EXERCISE INPUTS:

+++++

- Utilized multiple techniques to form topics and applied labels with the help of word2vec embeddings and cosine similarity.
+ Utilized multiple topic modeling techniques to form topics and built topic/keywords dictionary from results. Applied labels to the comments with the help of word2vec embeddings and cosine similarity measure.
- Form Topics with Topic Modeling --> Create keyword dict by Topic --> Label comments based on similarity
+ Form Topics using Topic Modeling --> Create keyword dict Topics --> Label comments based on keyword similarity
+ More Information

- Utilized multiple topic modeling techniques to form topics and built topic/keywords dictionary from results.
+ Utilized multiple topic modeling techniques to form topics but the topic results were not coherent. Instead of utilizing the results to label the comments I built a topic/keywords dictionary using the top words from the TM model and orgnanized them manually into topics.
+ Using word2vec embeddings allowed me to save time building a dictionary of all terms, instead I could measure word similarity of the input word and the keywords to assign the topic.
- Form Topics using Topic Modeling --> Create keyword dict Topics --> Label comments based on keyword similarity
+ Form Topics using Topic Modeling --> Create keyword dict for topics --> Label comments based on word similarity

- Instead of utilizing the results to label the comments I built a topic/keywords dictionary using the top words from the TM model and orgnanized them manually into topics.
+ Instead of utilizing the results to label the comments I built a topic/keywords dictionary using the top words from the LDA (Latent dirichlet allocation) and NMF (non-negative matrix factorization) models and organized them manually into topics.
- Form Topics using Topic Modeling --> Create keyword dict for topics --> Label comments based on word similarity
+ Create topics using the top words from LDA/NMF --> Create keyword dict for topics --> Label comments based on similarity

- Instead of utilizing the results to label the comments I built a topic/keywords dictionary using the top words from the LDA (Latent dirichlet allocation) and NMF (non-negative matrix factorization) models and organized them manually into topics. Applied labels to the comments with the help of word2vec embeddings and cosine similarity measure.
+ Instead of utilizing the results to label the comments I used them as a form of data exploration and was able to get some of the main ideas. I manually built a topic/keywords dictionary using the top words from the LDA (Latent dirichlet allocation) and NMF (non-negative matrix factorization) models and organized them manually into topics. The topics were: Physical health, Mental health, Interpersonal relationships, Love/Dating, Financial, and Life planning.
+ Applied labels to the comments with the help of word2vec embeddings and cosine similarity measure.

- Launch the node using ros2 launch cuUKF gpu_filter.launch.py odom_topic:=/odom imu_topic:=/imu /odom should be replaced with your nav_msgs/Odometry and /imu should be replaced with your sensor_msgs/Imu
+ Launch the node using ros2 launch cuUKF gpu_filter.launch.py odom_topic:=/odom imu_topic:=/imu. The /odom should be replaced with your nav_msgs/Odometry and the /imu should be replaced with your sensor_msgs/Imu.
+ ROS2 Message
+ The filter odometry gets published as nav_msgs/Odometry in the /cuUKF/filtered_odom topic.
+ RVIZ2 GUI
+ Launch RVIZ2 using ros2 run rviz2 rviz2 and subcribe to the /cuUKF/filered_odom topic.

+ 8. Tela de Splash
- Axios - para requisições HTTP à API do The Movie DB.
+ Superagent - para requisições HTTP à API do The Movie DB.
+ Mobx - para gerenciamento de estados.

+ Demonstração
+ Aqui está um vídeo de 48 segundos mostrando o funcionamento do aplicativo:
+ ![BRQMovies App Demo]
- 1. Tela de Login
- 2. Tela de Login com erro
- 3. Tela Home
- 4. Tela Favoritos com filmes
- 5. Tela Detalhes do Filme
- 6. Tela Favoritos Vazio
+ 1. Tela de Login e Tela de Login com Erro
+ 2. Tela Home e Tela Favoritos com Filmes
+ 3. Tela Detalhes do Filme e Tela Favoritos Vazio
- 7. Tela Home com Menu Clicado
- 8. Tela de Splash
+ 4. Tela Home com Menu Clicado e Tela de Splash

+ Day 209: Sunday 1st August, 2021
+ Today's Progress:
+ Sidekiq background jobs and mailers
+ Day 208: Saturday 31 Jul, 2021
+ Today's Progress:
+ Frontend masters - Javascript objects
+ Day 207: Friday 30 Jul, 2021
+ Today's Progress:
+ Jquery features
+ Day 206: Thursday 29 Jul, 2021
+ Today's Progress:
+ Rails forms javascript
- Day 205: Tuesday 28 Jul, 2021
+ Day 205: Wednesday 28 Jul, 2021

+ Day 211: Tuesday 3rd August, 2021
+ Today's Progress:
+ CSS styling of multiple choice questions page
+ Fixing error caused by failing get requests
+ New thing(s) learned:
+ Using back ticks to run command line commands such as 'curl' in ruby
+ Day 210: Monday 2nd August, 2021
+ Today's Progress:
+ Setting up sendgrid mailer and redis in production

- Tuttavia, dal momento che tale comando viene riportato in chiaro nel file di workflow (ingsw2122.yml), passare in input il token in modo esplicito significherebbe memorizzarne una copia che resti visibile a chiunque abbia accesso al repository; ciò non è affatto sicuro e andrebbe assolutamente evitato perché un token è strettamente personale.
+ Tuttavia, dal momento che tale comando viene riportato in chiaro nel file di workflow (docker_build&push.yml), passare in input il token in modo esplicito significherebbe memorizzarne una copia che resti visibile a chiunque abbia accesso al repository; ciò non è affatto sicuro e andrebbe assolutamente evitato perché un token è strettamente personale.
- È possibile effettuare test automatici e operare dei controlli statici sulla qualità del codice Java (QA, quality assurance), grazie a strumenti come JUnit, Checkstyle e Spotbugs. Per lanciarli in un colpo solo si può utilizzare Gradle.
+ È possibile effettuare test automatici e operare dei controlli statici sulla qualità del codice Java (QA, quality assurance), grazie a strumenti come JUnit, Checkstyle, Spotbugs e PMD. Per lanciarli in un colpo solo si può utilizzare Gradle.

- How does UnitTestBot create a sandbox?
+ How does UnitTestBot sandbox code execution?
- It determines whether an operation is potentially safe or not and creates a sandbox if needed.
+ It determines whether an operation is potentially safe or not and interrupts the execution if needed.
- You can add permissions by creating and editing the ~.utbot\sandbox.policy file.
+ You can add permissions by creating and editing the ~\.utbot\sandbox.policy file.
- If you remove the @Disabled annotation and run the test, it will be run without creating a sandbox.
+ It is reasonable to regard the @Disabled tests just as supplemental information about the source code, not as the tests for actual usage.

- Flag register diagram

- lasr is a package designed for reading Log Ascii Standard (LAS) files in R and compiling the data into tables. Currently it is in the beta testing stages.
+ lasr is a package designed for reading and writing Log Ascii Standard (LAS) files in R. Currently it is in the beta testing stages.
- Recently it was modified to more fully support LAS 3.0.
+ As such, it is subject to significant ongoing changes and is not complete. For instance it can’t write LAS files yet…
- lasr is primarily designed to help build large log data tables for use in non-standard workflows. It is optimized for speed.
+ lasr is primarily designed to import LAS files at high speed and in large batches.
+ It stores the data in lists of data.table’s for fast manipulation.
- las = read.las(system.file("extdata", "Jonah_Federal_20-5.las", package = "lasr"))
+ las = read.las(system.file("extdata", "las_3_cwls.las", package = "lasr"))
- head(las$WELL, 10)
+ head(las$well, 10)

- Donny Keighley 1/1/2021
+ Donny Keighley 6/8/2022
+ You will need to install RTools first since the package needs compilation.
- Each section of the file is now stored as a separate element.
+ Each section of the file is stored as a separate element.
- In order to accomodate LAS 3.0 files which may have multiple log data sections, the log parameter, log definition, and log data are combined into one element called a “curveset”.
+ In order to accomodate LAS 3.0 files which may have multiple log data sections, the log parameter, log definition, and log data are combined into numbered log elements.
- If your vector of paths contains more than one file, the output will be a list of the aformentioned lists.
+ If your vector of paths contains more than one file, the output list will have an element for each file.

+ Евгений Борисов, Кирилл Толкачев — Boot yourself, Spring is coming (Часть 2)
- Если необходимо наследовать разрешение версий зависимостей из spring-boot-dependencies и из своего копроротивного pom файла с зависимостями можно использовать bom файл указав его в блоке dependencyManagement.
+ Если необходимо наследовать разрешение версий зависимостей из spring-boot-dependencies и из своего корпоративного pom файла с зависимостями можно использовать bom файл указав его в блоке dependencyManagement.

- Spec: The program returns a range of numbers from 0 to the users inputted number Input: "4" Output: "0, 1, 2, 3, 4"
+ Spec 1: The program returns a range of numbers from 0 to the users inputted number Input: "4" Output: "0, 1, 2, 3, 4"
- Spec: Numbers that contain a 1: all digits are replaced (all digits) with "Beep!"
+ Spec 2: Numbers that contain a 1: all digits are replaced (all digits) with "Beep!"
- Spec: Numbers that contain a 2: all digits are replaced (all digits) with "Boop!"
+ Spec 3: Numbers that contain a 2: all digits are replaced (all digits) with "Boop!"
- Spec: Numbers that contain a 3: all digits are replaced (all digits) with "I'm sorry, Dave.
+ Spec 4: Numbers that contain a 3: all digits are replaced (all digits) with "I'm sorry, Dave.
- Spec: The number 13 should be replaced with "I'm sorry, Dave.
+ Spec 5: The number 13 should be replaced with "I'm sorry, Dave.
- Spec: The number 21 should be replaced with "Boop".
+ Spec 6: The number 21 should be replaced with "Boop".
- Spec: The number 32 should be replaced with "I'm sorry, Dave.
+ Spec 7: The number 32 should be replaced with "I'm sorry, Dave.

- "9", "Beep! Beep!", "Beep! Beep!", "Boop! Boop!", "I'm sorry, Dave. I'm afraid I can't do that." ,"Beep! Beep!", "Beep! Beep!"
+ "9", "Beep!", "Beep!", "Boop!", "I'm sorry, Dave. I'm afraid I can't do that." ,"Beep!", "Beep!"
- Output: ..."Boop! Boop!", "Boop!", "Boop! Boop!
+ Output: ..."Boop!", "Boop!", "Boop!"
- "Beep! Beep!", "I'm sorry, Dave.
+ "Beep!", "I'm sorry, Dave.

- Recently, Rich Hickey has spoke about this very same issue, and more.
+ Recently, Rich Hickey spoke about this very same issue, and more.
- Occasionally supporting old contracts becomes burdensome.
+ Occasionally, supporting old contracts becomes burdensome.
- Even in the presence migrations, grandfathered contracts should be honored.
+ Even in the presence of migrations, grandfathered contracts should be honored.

+++++

REQUIRED WORK: Set down only the line containing "- Even in the" and the lines after it through the end, exactly as they appear above.

SOLVED EXERCISE:
- Even in the presence migrations, grandfathered contracts should be honored.
+ Even in the presence of migrations, grandfathered contracts should be honored.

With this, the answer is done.